The Terontola train station greets its visitors with a bronze plaque to Bartali mounted on a large slab of grey marble. That is where Ivo met me with his camel colored wool sport coat and cap and unmistakable face tanned by a life in the Tuscan sun. We were joined by his friend and fellow journalist, Claudio Lucheroni. Without pause we walked through the small train station’s doors and off on my tour. Right away my fears were confirmed as my comprehension of Ivo’s Italian language was so elementary that I felt I was already failing to do my time with him any justice. On our walks between his office, bike shop, and home, he cheerfully chatted nonstop for over an hour, paying no mind that I understood nothing. I literally had no idea if he was talking about what he’d eaten for breakfast or some hidden clue to the spirit of Bartali. He was sharply dressed, charismatic and generous, well organized and obviously excited to have another visitor – an American woman no less - interested in the story of Bartali. He xeroxed newspaper clippings and showed me vintage race bikes and filled my arms with gifts and more books to read, but my mix of nerves and tongue-tied-Italian left me unable to sound lucid or impart my passion for the story by asking questions that had weighed on my mind for years: “At the end of his life how did Bartali feel about his legacy? What did it mean for his bike to be a tool of non-violence against the Nazis?” and most of all for me, “What would he say to people now as they face fear and struggle to find the good in our world?”
Reality was that my month in Perugia had not magically transformed me into a talented, multilingual journalist. I felt that I had let down the thousands of brave voices from World War II that were becoming fewer and fewer as time marched on. Even Daniela said of Ivo, “He’s in his 80s now so there may not be another time.”

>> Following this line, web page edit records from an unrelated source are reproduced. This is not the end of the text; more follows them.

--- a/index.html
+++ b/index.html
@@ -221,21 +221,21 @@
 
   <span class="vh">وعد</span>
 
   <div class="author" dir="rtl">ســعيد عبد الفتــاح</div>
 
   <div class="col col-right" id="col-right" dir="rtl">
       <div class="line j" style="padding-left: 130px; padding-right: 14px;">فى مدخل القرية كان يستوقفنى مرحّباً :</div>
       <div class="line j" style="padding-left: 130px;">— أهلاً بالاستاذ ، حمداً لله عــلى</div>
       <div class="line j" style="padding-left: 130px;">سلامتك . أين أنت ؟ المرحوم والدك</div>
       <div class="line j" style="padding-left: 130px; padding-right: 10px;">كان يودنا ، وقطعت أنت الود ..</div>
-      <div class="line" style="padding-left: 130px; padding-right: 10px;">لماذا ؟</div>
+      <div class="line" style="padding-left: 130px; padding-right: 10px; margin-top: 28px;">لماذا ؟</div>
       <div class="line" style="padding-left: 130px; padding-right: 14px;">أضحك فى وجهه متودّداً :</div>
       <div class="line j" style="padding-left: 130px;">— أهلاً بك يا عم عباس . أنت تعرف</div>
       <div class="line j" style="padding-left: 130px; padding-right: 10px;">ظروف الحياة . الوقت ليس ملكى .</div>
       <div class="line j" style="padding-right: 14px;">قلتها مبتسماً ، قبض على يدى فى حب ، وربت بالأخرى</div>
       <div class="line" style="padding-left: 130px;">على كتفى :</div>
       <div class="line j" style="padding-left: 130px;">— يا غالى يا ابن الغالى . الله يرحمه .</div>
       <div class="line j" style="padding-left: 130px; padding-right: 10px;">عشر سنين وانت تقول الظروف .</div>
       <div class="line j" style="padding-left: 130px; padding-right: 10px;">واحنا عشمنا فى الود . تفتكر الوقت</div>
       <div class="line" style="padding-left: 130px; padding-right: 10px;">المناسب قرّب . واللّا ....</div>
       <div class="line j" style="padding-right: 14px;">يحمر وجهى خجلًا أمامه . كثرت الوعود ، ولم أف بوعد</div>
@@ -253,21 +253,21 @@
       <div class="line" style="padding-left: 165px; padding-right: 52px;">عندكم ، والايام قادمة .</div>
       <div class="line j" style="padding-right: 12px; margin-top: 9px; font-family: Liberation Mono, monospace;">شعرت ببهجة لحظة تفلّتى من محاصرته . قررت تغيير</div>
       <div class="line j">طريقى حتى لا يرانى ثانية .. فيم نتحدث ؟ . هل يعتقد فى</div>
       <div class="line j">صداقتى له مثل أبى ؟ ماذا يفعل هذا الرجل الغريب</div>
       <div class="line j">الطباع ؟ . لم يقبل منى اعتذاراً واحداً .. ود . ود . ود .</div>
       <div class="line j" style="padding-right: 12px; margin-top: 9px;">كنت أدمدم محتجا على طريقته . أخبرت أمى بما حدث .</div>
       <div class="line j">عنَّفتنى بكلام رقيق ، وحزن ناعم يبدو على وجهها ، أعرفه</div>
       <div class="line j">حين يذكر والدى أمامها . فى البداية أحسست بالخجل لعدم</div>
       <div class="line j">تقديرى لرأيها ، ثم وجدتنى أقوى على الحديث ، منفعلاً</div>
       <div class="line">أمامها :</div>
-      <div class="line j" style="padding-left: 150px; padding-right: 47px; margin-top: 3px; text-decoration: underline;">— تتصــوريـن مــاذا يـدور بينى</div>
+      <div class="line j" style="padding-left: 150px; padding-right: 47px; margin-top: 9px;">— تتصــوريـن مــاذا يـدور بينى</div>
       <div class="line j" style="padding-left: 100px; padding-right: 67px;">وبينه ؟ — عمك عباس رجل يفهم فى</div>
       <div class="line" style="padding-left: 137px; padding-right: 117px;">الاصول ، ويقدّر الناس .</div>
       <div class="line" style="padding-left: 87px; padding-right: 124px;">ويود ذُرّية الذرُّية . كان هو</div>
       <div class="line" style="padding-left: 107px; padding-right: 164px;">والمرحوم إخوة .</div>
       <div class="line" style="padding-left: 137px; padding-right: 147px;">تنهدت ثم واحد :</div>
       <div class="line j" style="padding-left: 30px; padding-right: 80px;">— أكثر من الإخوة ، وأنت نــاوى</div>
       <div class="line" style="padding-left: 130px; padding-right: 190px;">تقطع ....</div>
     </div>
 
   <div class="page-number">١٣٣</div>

There was never another time with Ivo. A few days later I was back in Seattle unpacking my suitcase and bags. I sighed heavily at his thoughtfully xeroxed papers and books and stored them away in a large envelope, my life taken over by more pressing matters in the real world. Over three years later on February 10, 2020, I learned on social media of Ivo’s passing and felt struck in the chest. This voice of Bartali’s brave generation who risked their lives to save strangers during the Holocaust was no more. I also realized that I did not fail on that October afternoon near Lake Trasimeno. It took a few years to revisit the special moment that Ivo had given me, even if I did not fully understand at the time. The sharing of an important story, no matter when, is never a failure as long as it eventually begins.